January 22, 2006

All About Oil ...

When we finally return to the Blob, this micro-sketch by Frank J. Gaffney of US energy vulnerability - and worse - will be worth recalling.

We are funding both sides in this war for the free world, as our petrodollars are enabling much of the threat we most immediately confront. This is an intolerable — and unsustainable — situation.

Posted by CCRU-Shanghai at January 22, 2006 10:57 AM | TrackBack

 

 


On-topic:

Fareed Zakaria said much the same thing in August last year:

How to Escape the Oil Trap
www.fareedzakaria.com/articles/newsweek/082905.html

[text in the tangents, in case Newsweek is still inaccessible in China]

Posted by: sd at January 22, 2006 12:37 PM

 

 

from Zakaria:
oilendgame.com/

Posted by: sd at January 22, 2006 12:41 PM

 

 

interesting Gaffney mentioning electromagnetic pulse (EMP). solar flares are EMPs & one of the biggest recorded (X28) occurred 04-Nov-2003, with large sunspots easily visible on the Sun's surface. EMPs can disable power grids, disrupt satellite communications & electrical transmissions & may even impact airline navigational systems. during these storms astronauts on the International Space Station enter a specially shielded module & anyone flying at high altitudes risks radiation levels equivalent to a regular chest X-ray.

sohowww.nascom.nasa.gov/hotshots/2003_11_04/
science.nasa.gov/headlines/y2005/27jan_solarflares.htm
wienerlog.blogspot.com/2005/09/hurricanes-space-elevators-solar.html
www.wired.com/wired/archive/12.12/china.html

Posted by: northanger at January 22, 2006 02:14 PM

 

 

It would be slightly odd/ironic if WWIV were the thing to force the US to reconsider its gas-guzzling/belching foolishness and explore more elegant and futuristic energy sources.

Posted by: sd at January 23, 2006 10:58 AM

 

 

sd - there seems a lot of sense on many sides of this discussion. The Alternative Energy Manhattan Project types get me almost convinced, but then the Big Oil realists / let the free market work / fossil fuel abundance guys also have a lot of serious points to make.
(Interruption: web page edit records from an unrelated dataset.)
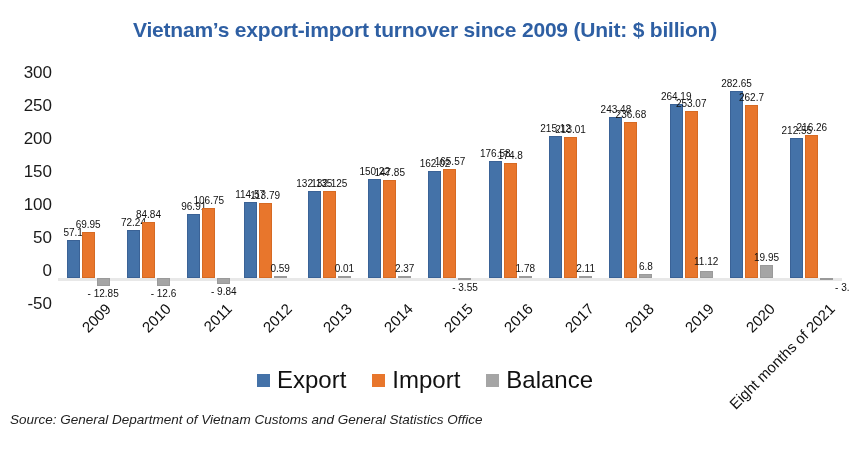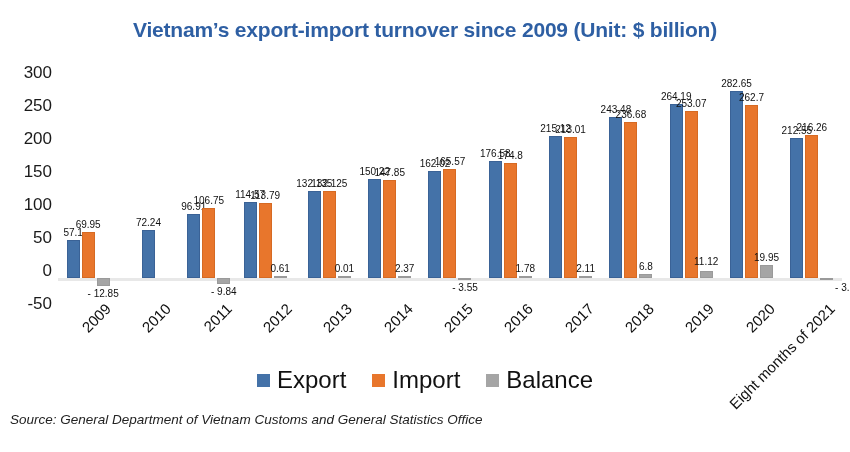--- a/index.html
+++ b/index.html
@@ -117,20 +117,28 @@
         <div class="bar-wrap">
           <div class="bar balance neg" style="height: 8.481px;"></div>
           <div class="dlabel below" style="top: calc(100% + 11.481px);">- 12.85</div>
         </div>
       </div>
       <div class="group" style="left: 60.3077px; width: 60.3077px;">
         <div class="bar-wrap">
           <div class="bar export" style="height: 47.6784px;"></div>
           <div class="dlabel above" style="bottom: 49.6784px;">72.24</div>
         </div>
+        <div class="bar-wrap">
+          <div class="bar import" style="height: 55.9944px;"></div>
+          <div class="dlabel above" style="bottom: 57.9944px;">84.84</div>
+        </div>
+        <div class="bar-wrap">
+          <div class="bar balance neg" style="height: 8.316px;"></div>
+          <div class="dlabel below" style="top: calc(100% + 11.316px);">- 12.6</div>
+        </div>
       </div>
       <div class="group" style="left: 120.615px; width: 60.3077px;">
         <div class="bar-wrap">
           <div class="bar export" style="height: 63.9606px;"></div>
           <div class="dlabel above" style="bottom: 65.9606px;">96.91</div>
         </div>
         <div class="bar-wrap">
           <div class="bar import" style="height: 70.455px;"></div>
           <div class="dlabel above" style="bottom: 72.455px;">106.75</div>
         </div>
@@ -143,21 +151,21 @@
         <div class="bar-wrap">
           <div class="bar export" style="height: 75.6162px;"></div>
           <div class="dlabel above" style="bottom: 77.6162px;">114.57</div>
         </div>
         <div class="bar-wrap">
           <div class="bar import" style="height: 75.1014px;"></div>
           <div class="dlabel above" style="bottom: 77.1014px;">113.79</div>
         </div>
         <div class="bar-wrap">
           <div class="bar balance" style="height: 2px;"></div>
-          <div class="dlabel above" style="bottom: 4px;">0.61</div>
+          <div class="dlabel above" style="bottom: 4px;">0.59</div>
         </div>
       </div>
       <div class="group" style="left: 241.231px; width: 60.3077px;">
         <div class="bar-wrap">
           <div class="bar export" style="height: 87.2091px;"></div>
           <div class="dlabel above" style="bottom: 89.2091px;">132.135</div>
         </div>
         <div class="bar-wrap">
           <div class="bar import" style="height: 87.2025px;"></div>
           <div class="dlabel above" style="bottom: 89.2025px;">132.125</div>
Would a big government programme to secure energy really work any better than the other disastrously misconceived State intiatives that have probably at least halved natural capitalist growth rates in 'mature' economies? Could a move off oil truly get under way when prices on international markets are sending a strong signal that oil is still massively abundant?
There's no end of tar sands and oil shale at approx. US$30 extraction rates - dwarfing Saudi reserves - the reason its not gushing is that the industry experts see current price levels as unsustainable. That's to say, if anyone was able to put a US$50/barrel floor under the global oil market, we'd all be drowning in the stuff. Any approach that ignores this basic fact is going to be misleading ...

northanger - EMP deserves its own thread - tenuously connected at best ;)

Posted by: Nick at January 23, 2006 02:27 PM

 

 

nick. "US$50/barrel floor" — shouldn't that be Euro currency instead of the "currency of the enemy"?

bulldogpolitics.blogspot.com/2005/10/venezuela-switches-to-euros-ominous.html

Posted by: northanger at January 23, 2006 05:08 PM

 

 

did not mean to be purposely misleading, honest.

Posted by: northanger at January 23, 2006 05:10 PM

 

 

northanger - US$/oil-nexus is indeed fascinating. btw, says pretty much everything one needs to know about the Euro that its high-point of international dignity is to be a stick for flaky despots to poke in Uncle Sams eye ...

Posted by: Nick at January 23, 2006 11:47 PM

 

 

Nick – oil is messy and so last century ;)

According to you-know-who, Solar power captured by nanotechnology will power the Singularity:

“The most promising approach to nanomaterials-enabled energy is from solar power, which has the potential to provide the bulk of our future energy needs in a completely renewable, emission-free, and distributed manner. The sunlight input to a solar panel is free. At about 10¹ watts, or about ten thousand times more energy than the 10 watts currently consumed by human civilization, the total energy from sunlight falling on the Earth is more than sufficient to provide for our needs. As mentioned above, despite the enormous increases in computation and communication over the next quarter century and the resulting economic growth, the far greater energy efficiencies of nanotechnology imply that energy requirements will increase only modestly to around (3x10) by 2030. We could meet this entire energy need with solar power alone if we captured only 0.0003 (three ten-thousandths) of the sun’s energy as it hits the Earth.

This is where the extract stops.